» Exercise aim:
A picture-free, exact reproduction of the listing that follows is required.

..............................

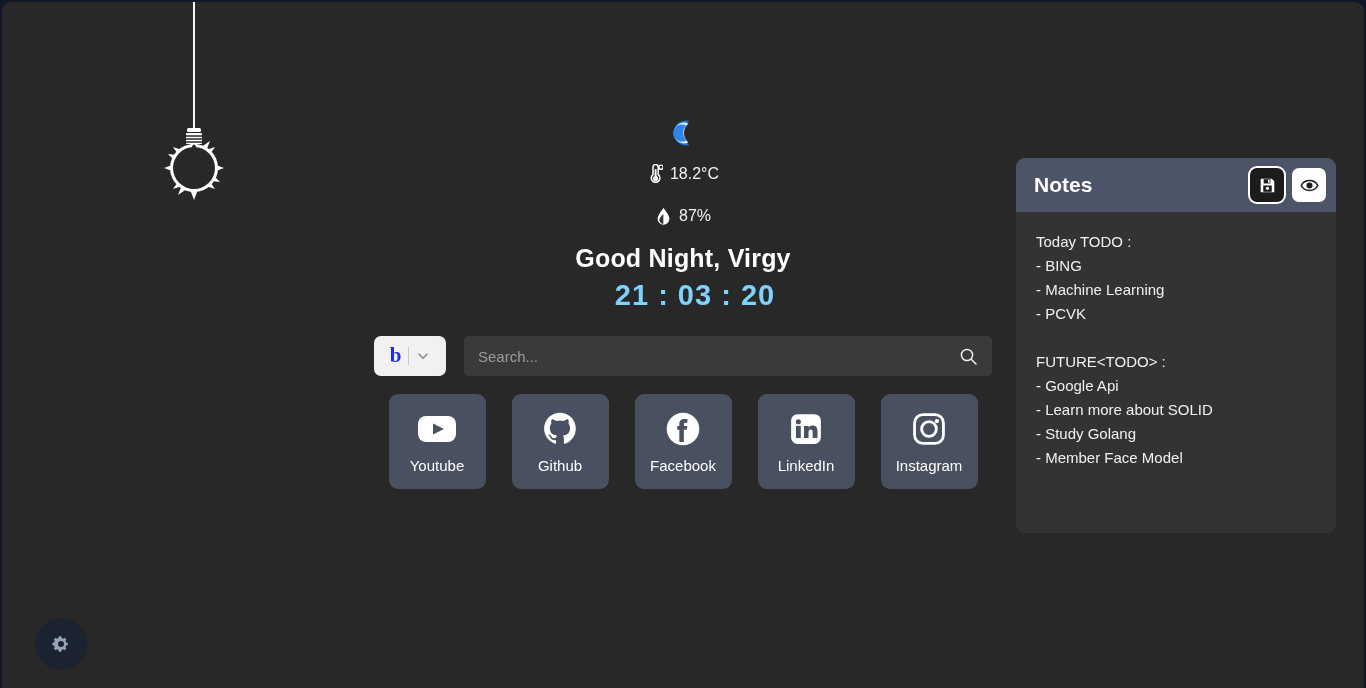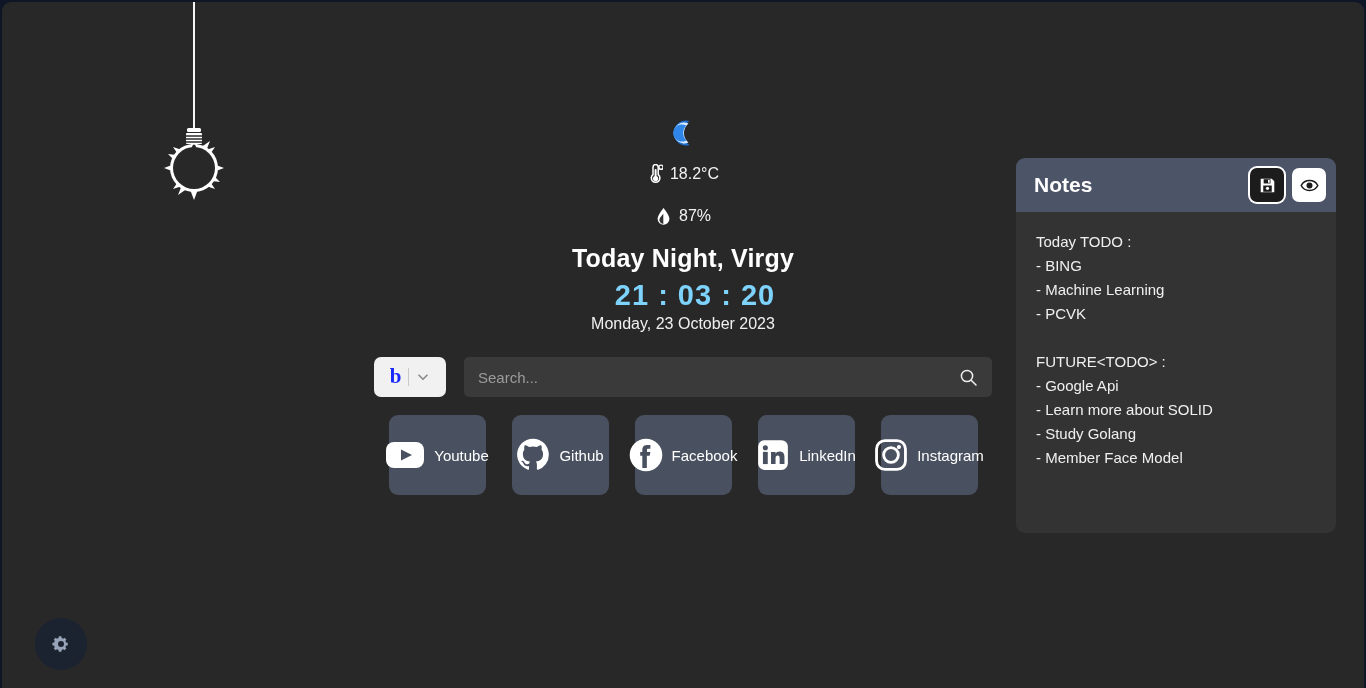--- a/index.html
+++ b/index.html
@@ -296,7 +296,7 @@
       </div>
     </div>
 
-    <div id="greeting">Today Night, Virgy</div>
+    <div id="greeting">Good Night, Virgy</div>
     <div id="clock">21 : 03 : 20</div>
     <div id="date">Monday, 23 October 2023</div>
 

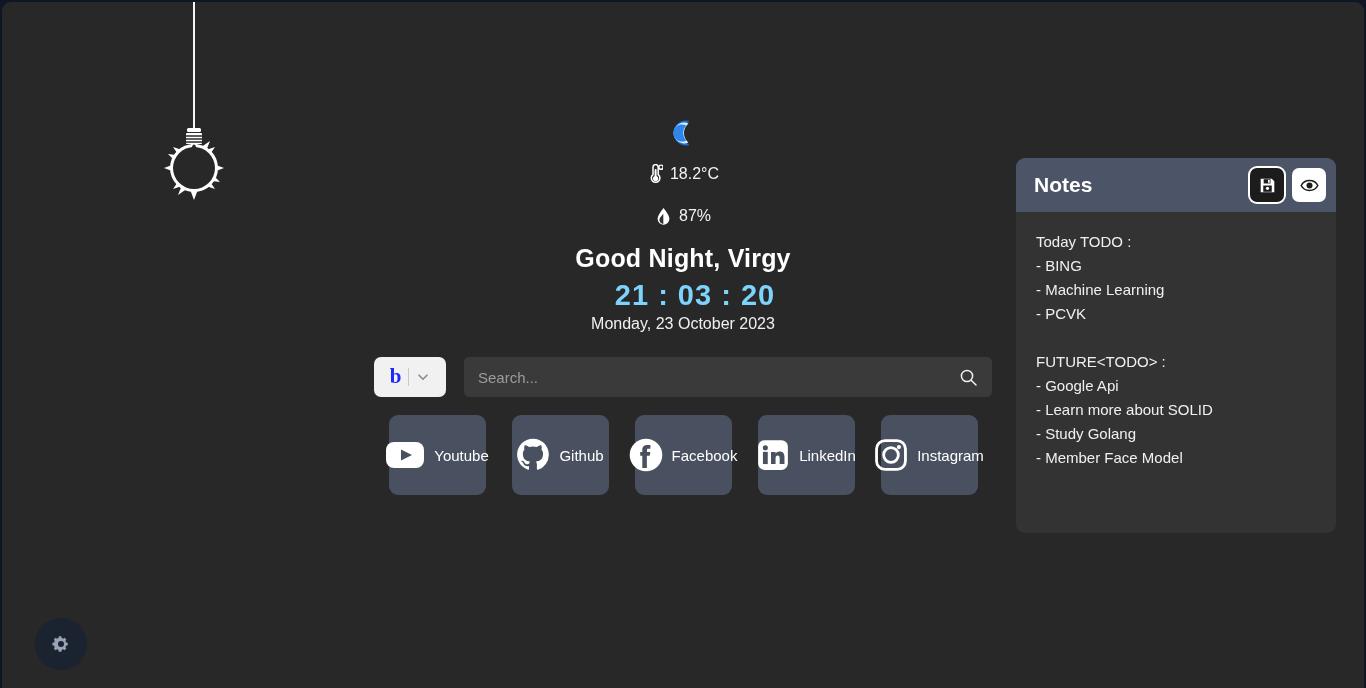--- a/index.html
+++ b/index.html
@@ -298,7 +298,6 @@
 
     <div id="greeting">Good Night, Virgy</div>
     <div id="clock">21 : 03 : 20</div>
-    <div id="date">Monday, 23 October 2023</div>
 
     <div id="search-row">
       <div id="engine-select">

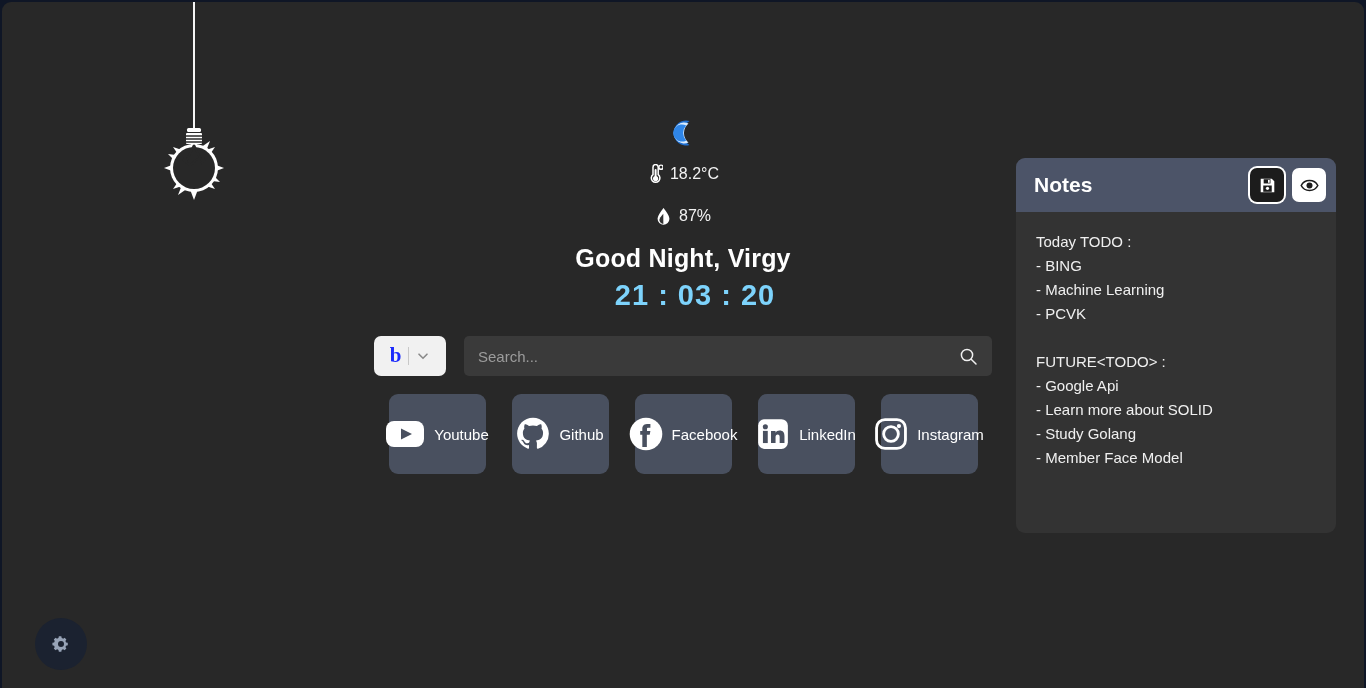--- a/index.html
+++ b/index.html
@@ -150,11 +150,11 @@
   }
   .tile {
     width: 97px;
-    height: 80px;
+    height: 95px;
     background: #49505f;
     border-radius: 9px;
     display: flex;
-    flex-direction: row;
+    flex-direction: column;
     align-items: center;
     justify-content: center;
     gap: 9px;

..............................

» Expected answer:
--- a/index.html
+++ b/index.html
@@ -296,7 +296,7 @@
       </div>
     </div>
 
-    <div id="greeting">Today Night, Virgy</div>
+    <div id="greeting">Good Night, Virgy</div>
     <div id="clock">21 : 03 : 20</div>
     <div id="date">Monday, 23 October 2023</div>
 

--- a/index.html
+++ b/index.html
@@ -298,7 +298,6 @@
 
     <div id="greeting">Good Night, Virgy</div>
     <div id="clock">21 : 03 : 20</div>
-    <div id="date">Monday, 23 October 2023</div>
 
     <div id="search-row">
       <div id="engine-select">

--- a/index.html
+++ b/index.html
@@ -150,11 +150,11 @@
   }
   .tile {
     width: 97px;
-    height: 80px;
+    height: 95px;
     background: #49505f;
     border-radius: 9px;
     display: flex;
-    flex-direction: row;
+    flex-direction: column;
     align-items: center;
     justify-content: center;
     gap: 9px;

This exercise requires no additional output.